Satellite galaxy velocity dispersions in the SDSS and modified gravity models
J. W. Moffat, V. T. Toth

TL;DR
This paper uses SDSS galaxy data to compare gravitational models by analyzing satellite galaxy velocity dispersions, incorporating interloper effects to assess the viability of different gravity theories.
Contribution
It introduces a method that accounts for interlopers in velocity dispersion analysis, enabling comparison of gravity models without needing to isolate true satellite galaxies.
Findings
Interloper contamination prevents exclusion of several gravity theories.
Incorporating interlopers allows better modeling of galaxy velocity data.

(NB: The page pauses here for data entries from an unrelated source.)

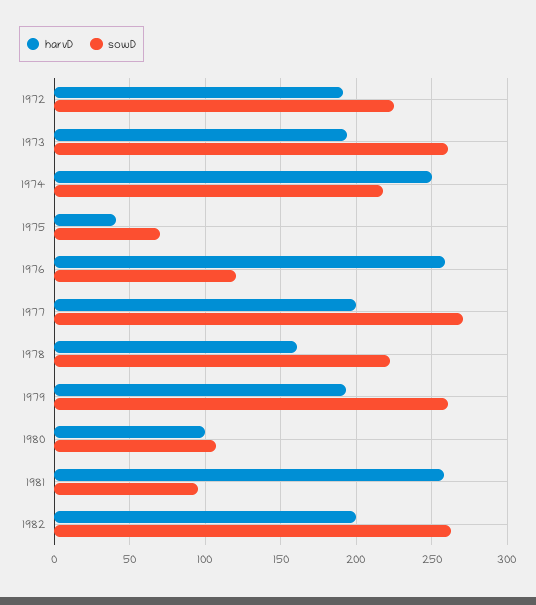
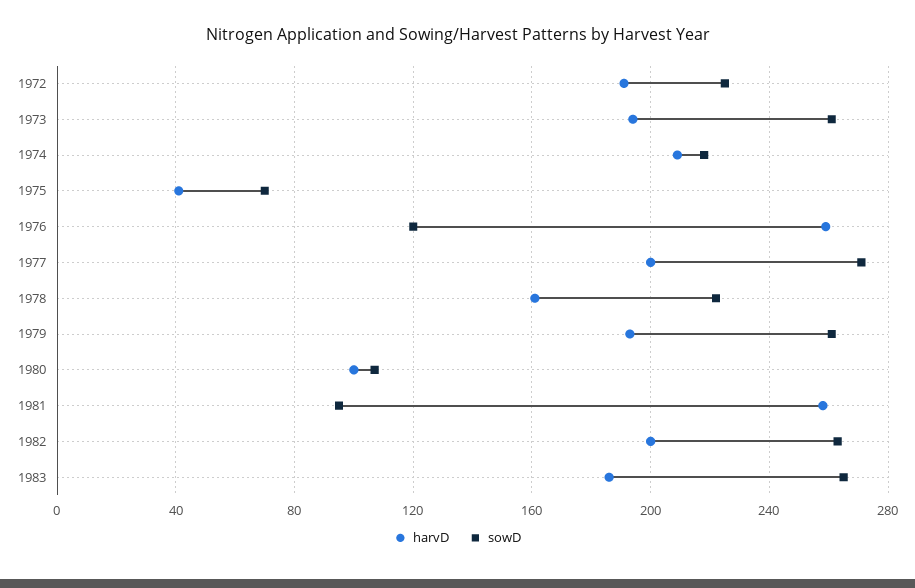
harvD, 1974: 250 -> 210
harvD, 1983: none -> 185
sowD, 1983: none -> 265

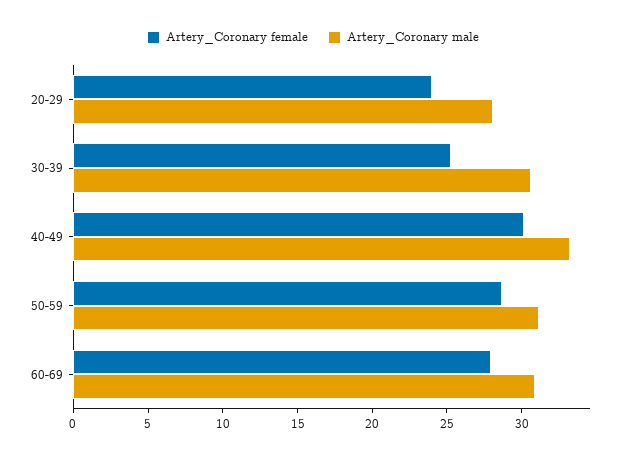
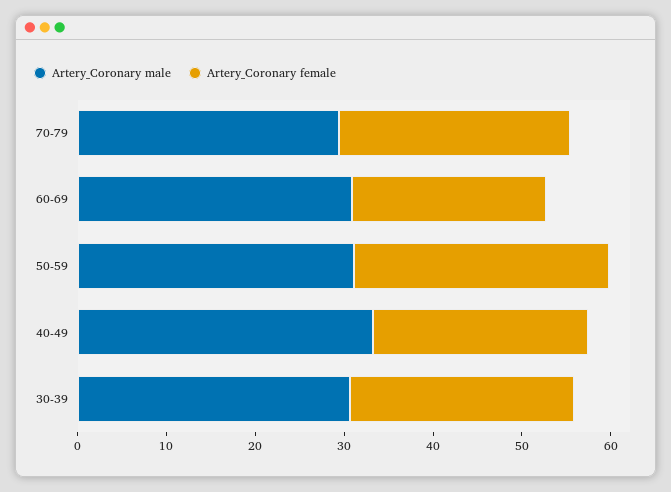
Artery_Coronary female, 20-29: 24 -> none
Artery_Coronary male, 20-29: 28 -> none
Artery_Coronary female, 40-49: 30 -> 24
Artery_Coronary female, 60-69: 28 -> 22
Artery_Coronary male, 70-79: none -> 30
Artery_Coronary female, 70-79: none -> 26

Current SDSS data is insufficient to definitively test modified gravity models.
Abstract
The Sloan Digital Sky Survey (SDSS) provides data on several hundred thousand galaxies. Precise location of these galaxies in the sky, along with information about their luminosities and line-of-sight (Doppler) velocities allows one to construct a three-dimensional map of their location and estimate their line-of-sight velocity dispersion. This information, in principle, allows one to test dynamical gravity models, specifically models of satellite galaxy velocity dispersions near massive hosts. A key difficulty is the separation of true satellites from interlopers. We sidestep this problem by not attempting to derive satellite galaxy velocity dispersions from the data, but instead incorporate an interloper background into the mathematical models and compare the result to the actual data. We find that due to the presence of interlopers, it is not possible to exclude several gravitational…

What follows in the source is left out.